Monday, February 18, 2019

Video Response: Stop Stealing Dreams


In the video by Seth Godin, he talks about the question: "What is school for?"  School in the past was about teaching obedience - getting students to be automated in their actions, their completion of tasks, and their way of thinking.  He goes on to talk about changes in education. Some notable changes were the teacher's role transforming to that of a coach, learning happening anywhere at anytime, open book / open notes all the time, no more memorizing, and more.  The focus of education is turning to the idea that we prepare the students to ask questions, problems solve, continually learn throughout life, learn from failures, and tune in to the student's passion.

Three statements I found intriguing from the video were:
  1. We want students to connect the dots not collect the dots. 
  2. Put students in a situation were they can fail.
  3. Grades are an illusion - Passion and insight are reality.
These three statements apply to what is happening in my classroom.  Students in my class choose the topics they want to learn about, they learn about the topic apply what they learned.  They also are always working with the design process in which they identify a problem, design a solution, build it, test it, and evaluate it.  Students are experience failures but they are learning how to learn from it - how to fix it. 

In answering the question "What is school for?," I believe that the role of school is changing.  We as teachers need to change as well to facilitate this new way learning.

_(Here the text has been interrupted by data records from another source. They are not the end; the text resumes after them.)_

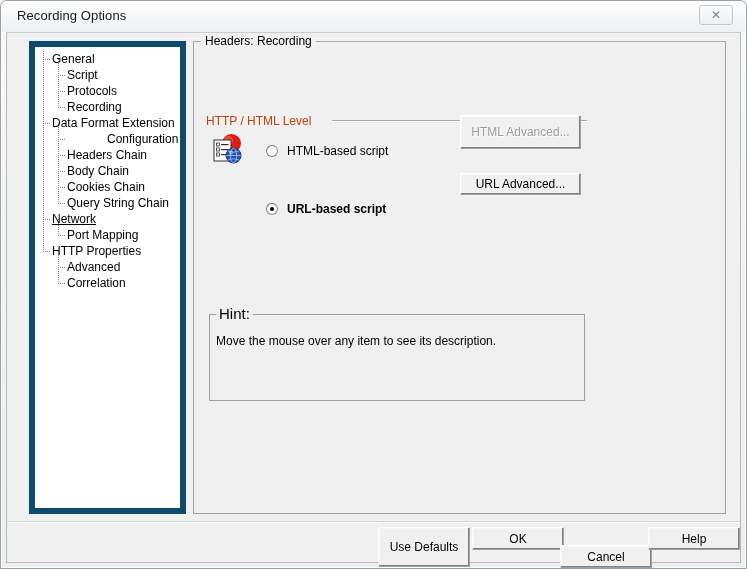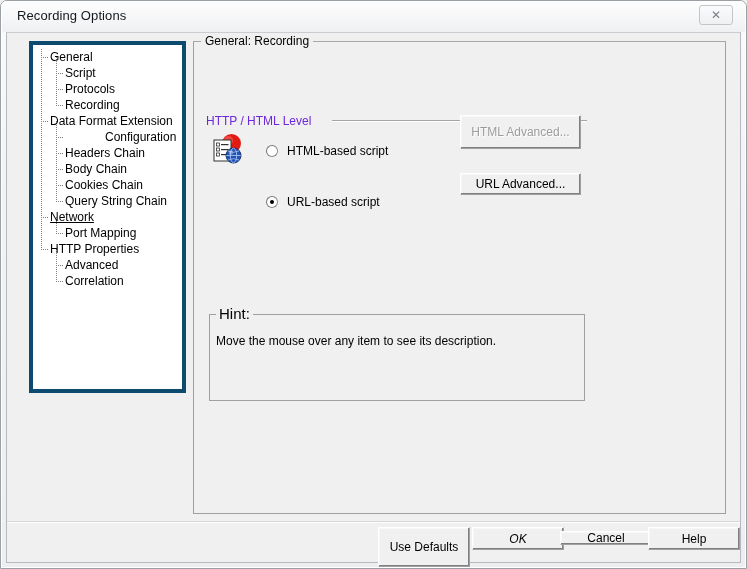"General: Recording" div { text: General -> Headers }
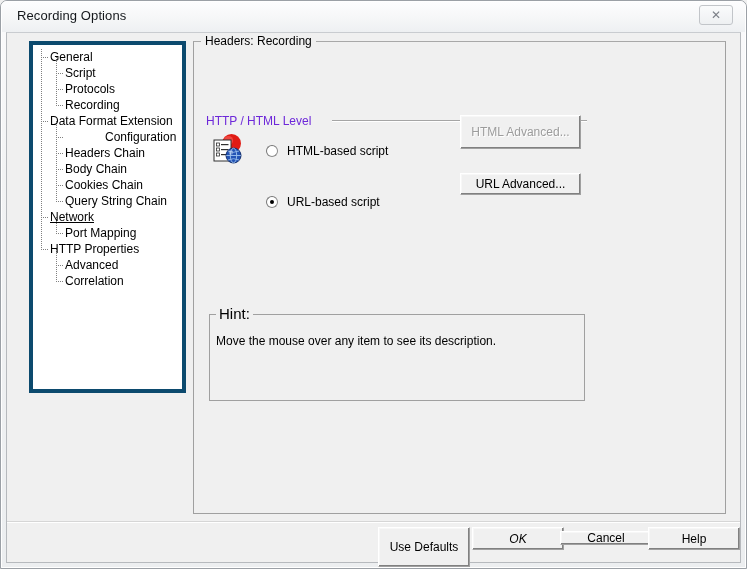"General" #tree-panel { border: 4px solid #0c4a6e -> 6px solid #0c4a6e; height: 352px -> 473px }
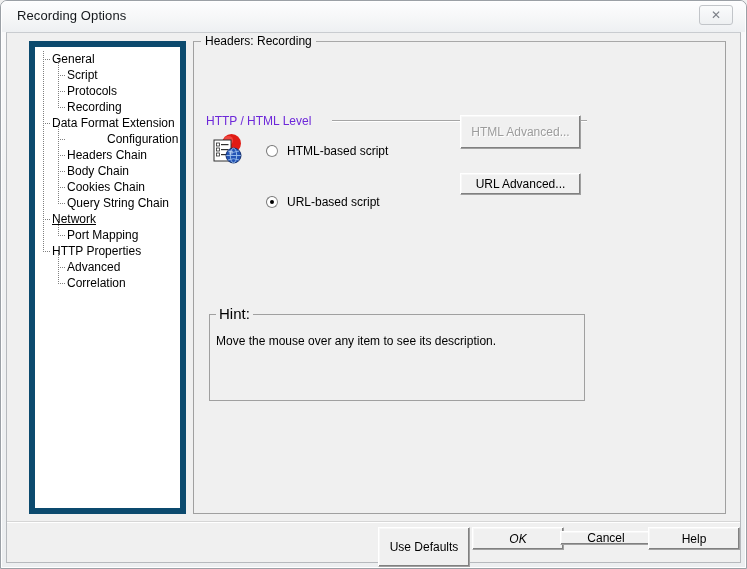"HTTP / HTML Level" #section-label { color: #6d28d9 -> #c2410c }
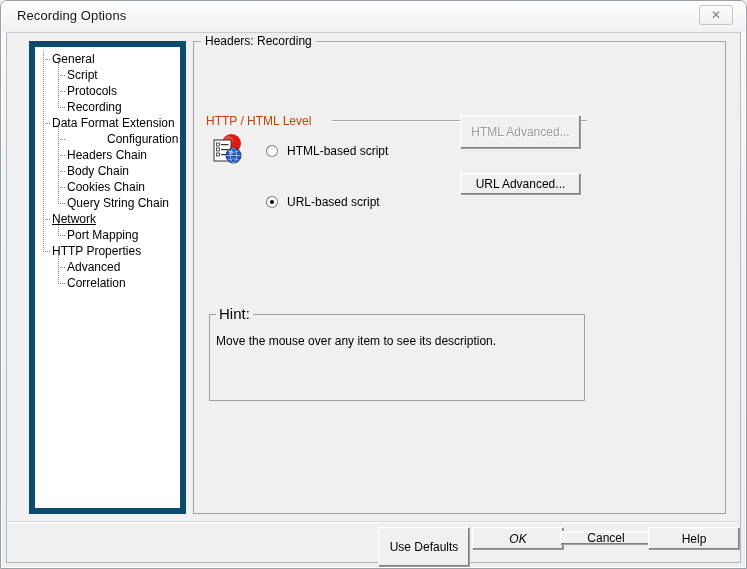"URL-based script" div.radio-row { font-weight: none -> bold; top: 161px -> 168px }
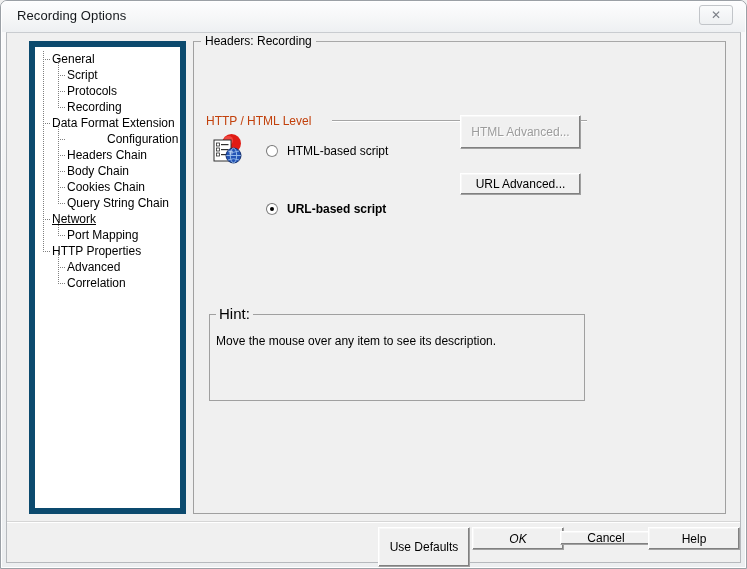"OK" div.btn { font-style: italic -> none }
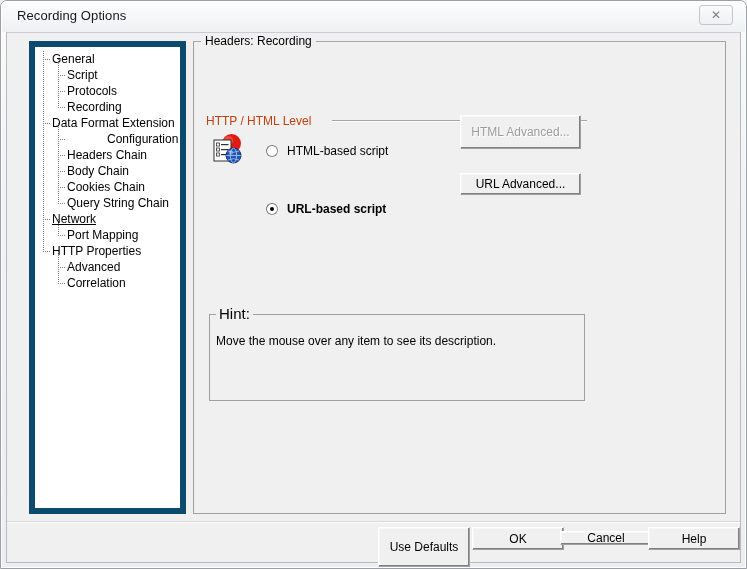"Cancel" div.btn { height: 14px -> 23px; top: 498px -> 512px }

This way of teaching and learning is working in my class and I see this continuing and growing.




Sunday, February 17, 2019

Video Response: Do Schools Kill Creativity?



This speaker is very entertaining.  He talks about the future of education and how we are to prepare students.  He brings up his belief that creativity is as important as literacy.  I too believe these are equally important.  Students can be very book smart but without creativity they can struggle to be successful in life. Students with degrees use to be guaranteed a job, but now that is not true.  We as teachers need to focus encouraging and growing our students talents and creativity into skills that will lead them into success. We need to encourage students think outside of the box and not to follow one way of thinking and learning.

Twitter Chats


I feel that technology has a good and an evil side in the classroom.  We need to make sure that we are not replacing teaching with technology but instead supplementing our teaching with technology.  If this is done right, students will more likely have a better learning experience. 

Technology can be used in the classroom to increase communication, facilitate discussions, and spark new interests/ideas.  These all add to the human and social lenses of learning.  This week I have been learning about and using Twitter.  Twitter and many other social platforms would allow for students to easily interact with other students, experts, teachers, etc. from all over the world that they typically wouldn’t get a chance to.

Technology allows for learners to obtain knowledge from a variety of sources and to express their opinion and thoughts about this knowledge through different ways of communication.  I think this is great because it allows for students to be more aware of their writing because their audience is bigger.

I definitely feel that literacy is always changing.  Technology has had a major impact on literacy in that there is a wealth of information now accessible to students and this information is now available from numerous resources.  Students are continually finding new ways to access information and communicate with one another.

When using Twitter, I searched numerous hashtags. I found some that worked for me.  Other hashtags, I thought, were too broad.  I liked being able to choose my own hashtag because it allowed for me to bounce in and out of topics that were pertinent to me at that moment.